Top of Recorded information

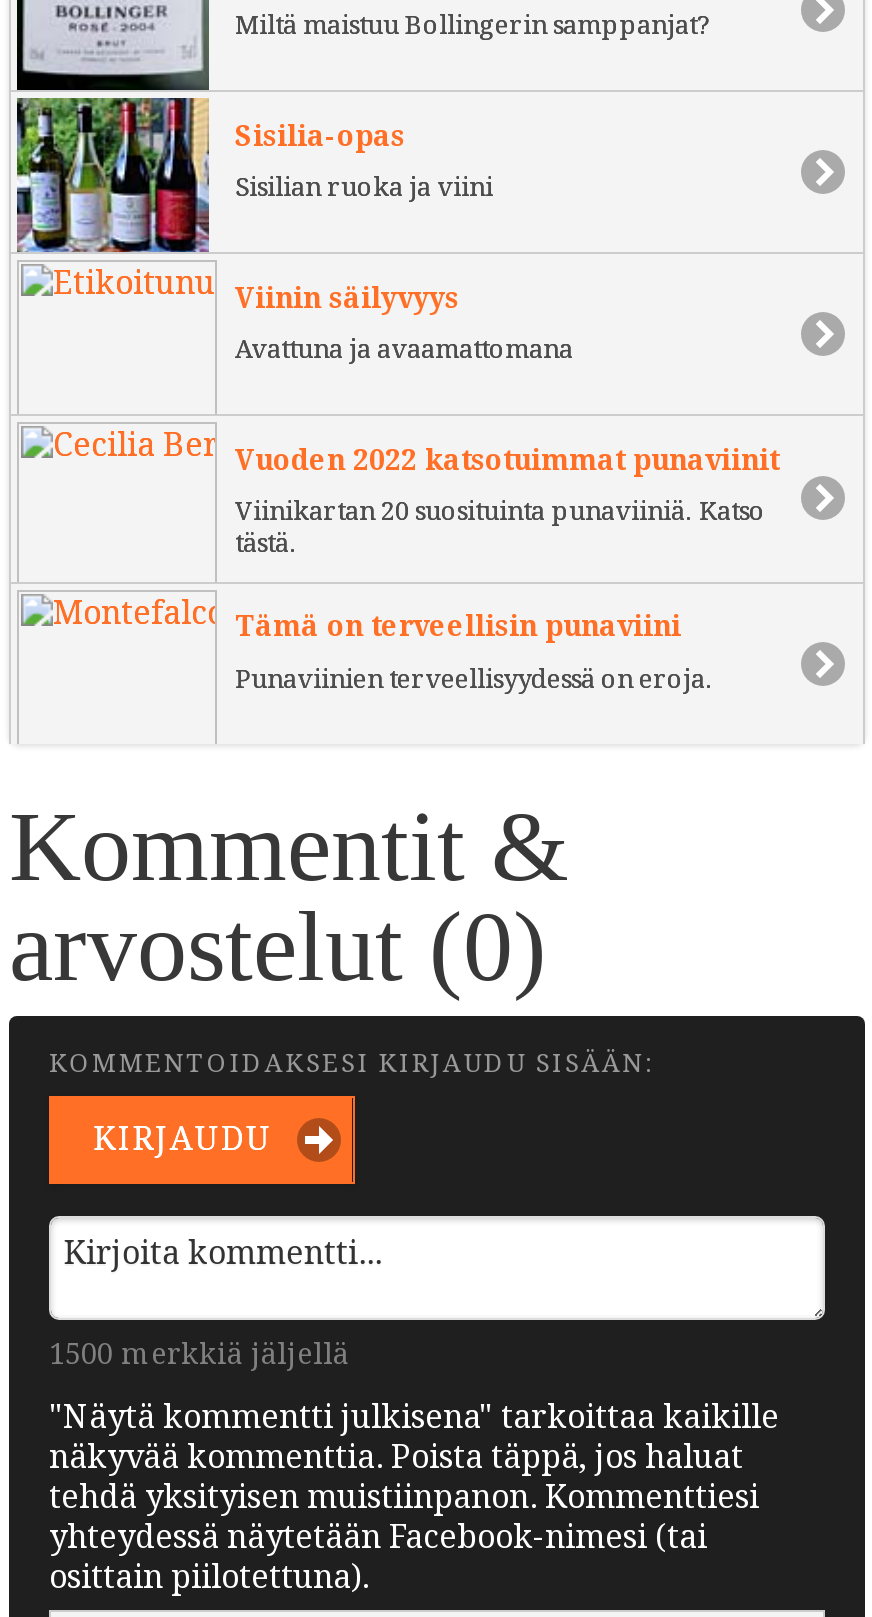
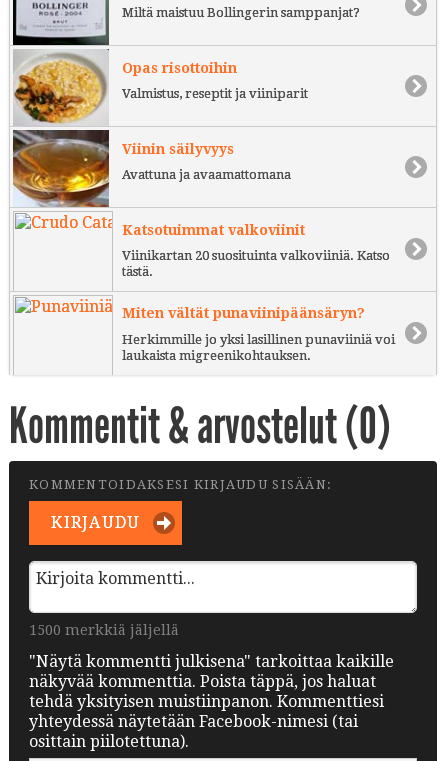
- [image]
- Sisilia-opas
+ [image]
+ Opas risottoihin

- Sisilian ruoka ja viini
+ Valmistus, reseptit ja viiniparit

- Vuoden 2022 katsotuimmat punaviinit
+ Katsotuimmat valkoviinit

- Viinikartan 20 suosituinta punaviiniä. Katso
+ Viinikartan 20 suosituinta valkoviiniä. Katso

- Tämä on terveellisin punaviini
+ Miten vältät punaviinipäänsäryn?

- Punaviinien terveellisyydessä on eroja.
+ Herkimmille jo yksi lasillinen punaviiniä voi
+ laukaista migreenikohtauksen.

Bottom of Recorded information

#### Your objective
Give all the records again, exactly, without images.

#### Solved problem
- [image]
- Sisilia-opas
+ [image]
+ Opas risottoihin

- Sisilian ruoka ja viini
+ Valmistus, reseptit ja viiniparit

- Vuoden 2022 katsotuimmat punaviinit
+ Katsotuimmat valkoviinit

- Viinikartan 20 suosituinta punaviiniä. Katso
+ Viinikartan 20 suosituinta valkoviiniä. Katso

- Tämä on terveellisin punaviini
+ Miten vältät punaviinipäänsäryn?

- Punaviinien terveellisyydessä on eroja.
+ Herkimmille jo yksi lasillinen punaviiniä voi
+ laukaista migreenikohtauksen.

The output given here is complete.